Creation of a Relational Database for Identifying Potential Functional DNA Sequence Motifs in A. thaliana and Other Genomes

PhD Thesis: Undergraduate Honors thesis, Dept. Biology, Dartmouth College |

Dartmouth Kemeny Computing prize and Reed Biology Award

Understanding the molecular basis for gene expression regulation is an important problem in biology. A fundamental sub-problem is understanding how DNA sequence information allows for the molecular control of regulation. With the increasing availability of fully sequenced genomes, we can begin to look directly at DNA for the answers. We have created a database that catalogs the position of every 9-mer in close proximity to every gene in the Arabidopsis thaliana genome. This allows us to search for motifs that are non-randomly distributed throughout the genome and so may serve some biological function. We have also created a website to serve as an interface. Here we discuss the structure and design of the database and website and how they can enable a biologist to identify putative cis-acting regulatory motifs. We show specific methods that can be used to identify non-random motifs on the genomic level that are likely to be involved in basal regulation or the regulation of large sets of genes. We also describe methods that are specific for sets of co-regulated genes.
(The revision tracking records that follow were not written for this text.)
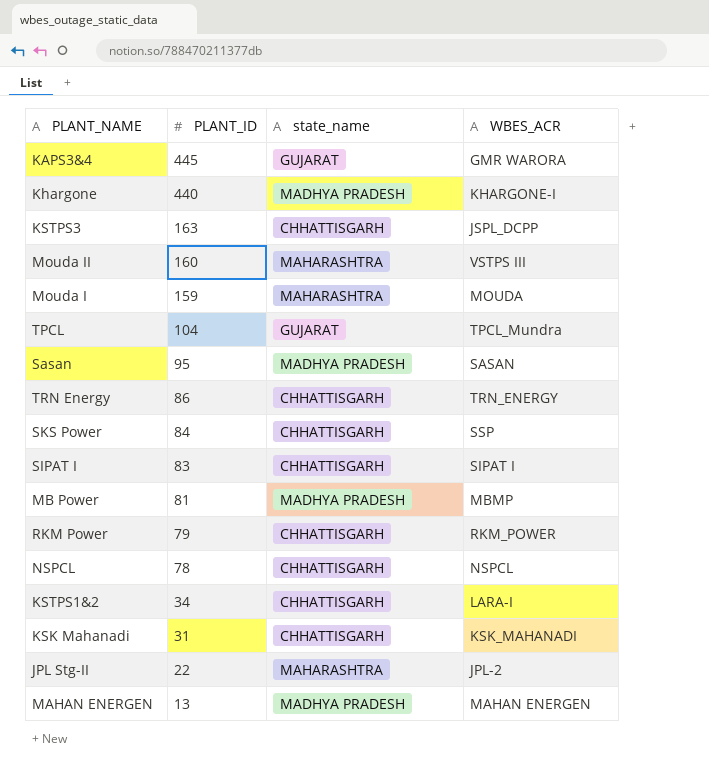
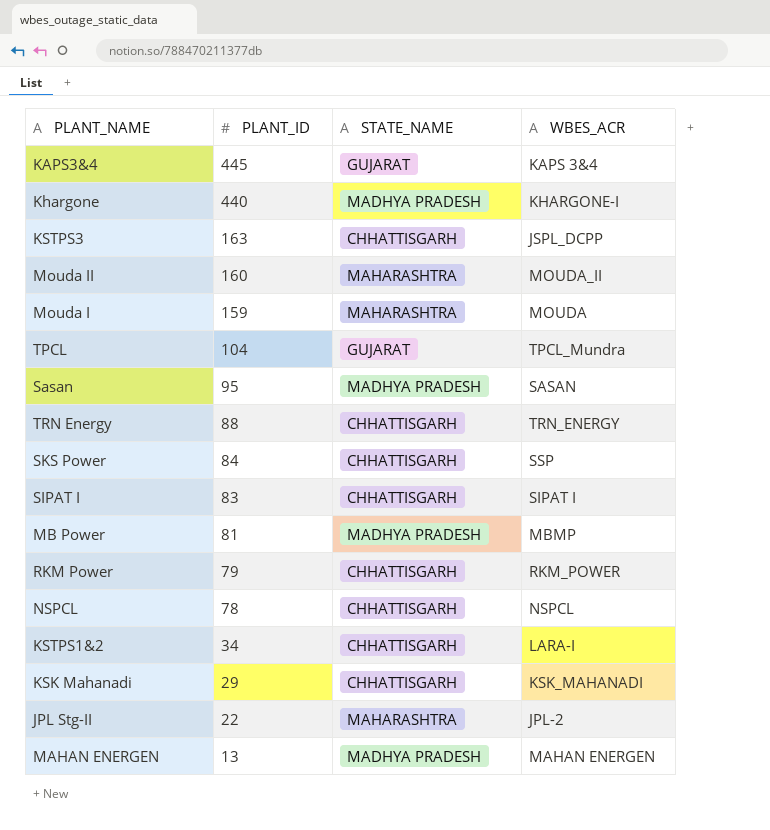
column name: state_name -> STATE_NAME
KAPS3&4 | WBES_ACR: GMR WARORA -> KAPS 3&4
Mouda II | WBES_ACR: VSTPS III -> MOUDA_II
TRN Energy | PLANT_ID: 86 -> 88
KSK Mahanadi | PLANT_ID: 31 -> 29

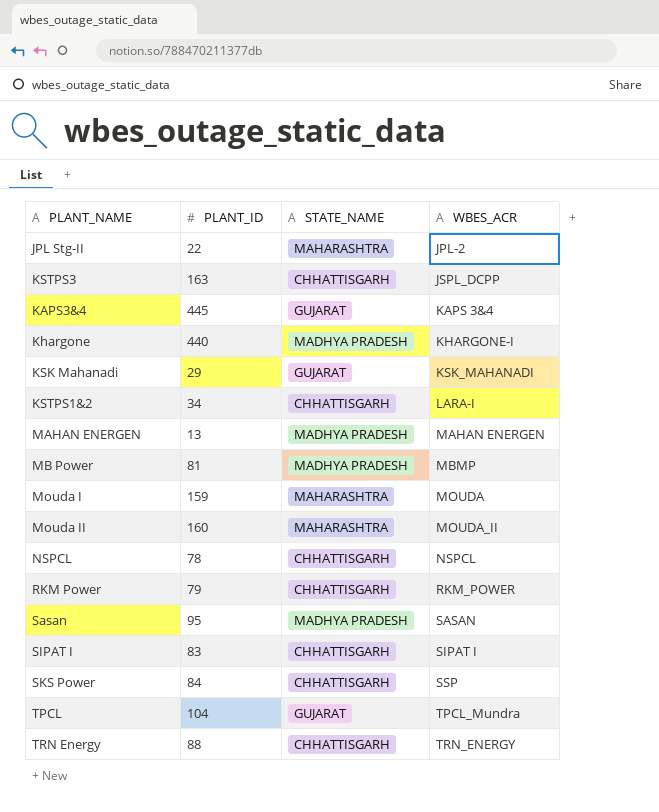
row order: PLANT_ID descending -> WBES_ACR ascending
KSK Mahanadi | STATE_NAME: CHHATTISGARH -> GUJARAT

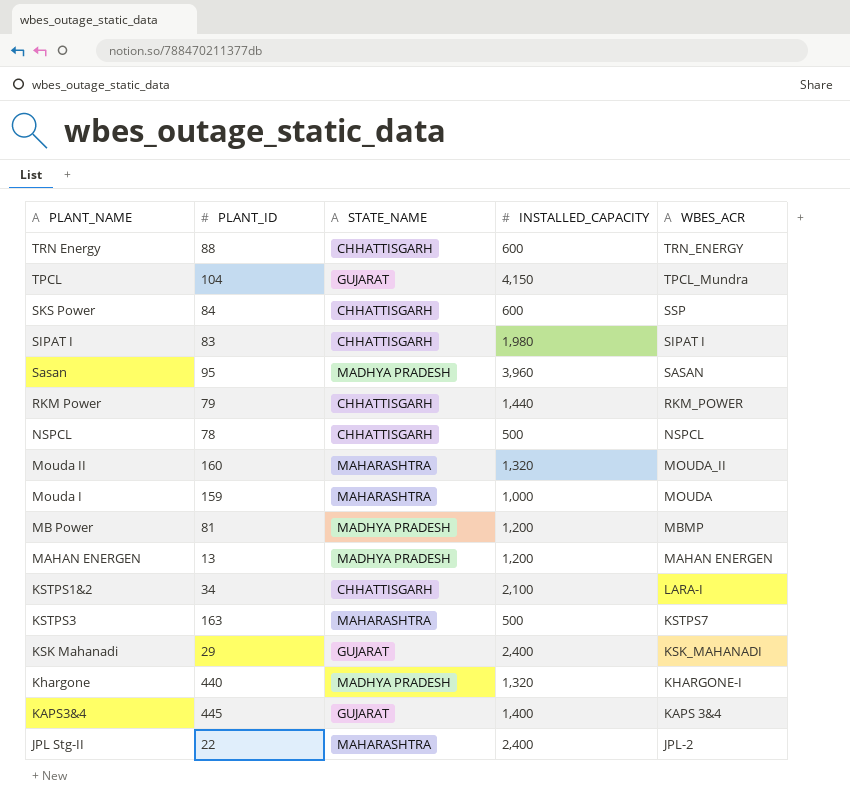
row order: WBES_ACR ascending -> WBES_ACR descending
column INSTALLED_CAPACITY | position: none -> 4
KSTPS3 | STATE_NAME: CHHATTISGARH -> MAHARASHTRA
KSTPS3 | WBES_ACR: JSPL_DCPP -> KSTPS7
Using our database and website, we have easily detected a number of known cis-acting regulatory motifs, as well as a number of motifs that may represent novel elements. Introns were also analyzed, and known splicing elements were easily found. A group of co-regulated phase-0 clock genes has been analyzed as well. Known regulatory motifs were analyzed with a genomic perspective, and a potentially novel motif was identified.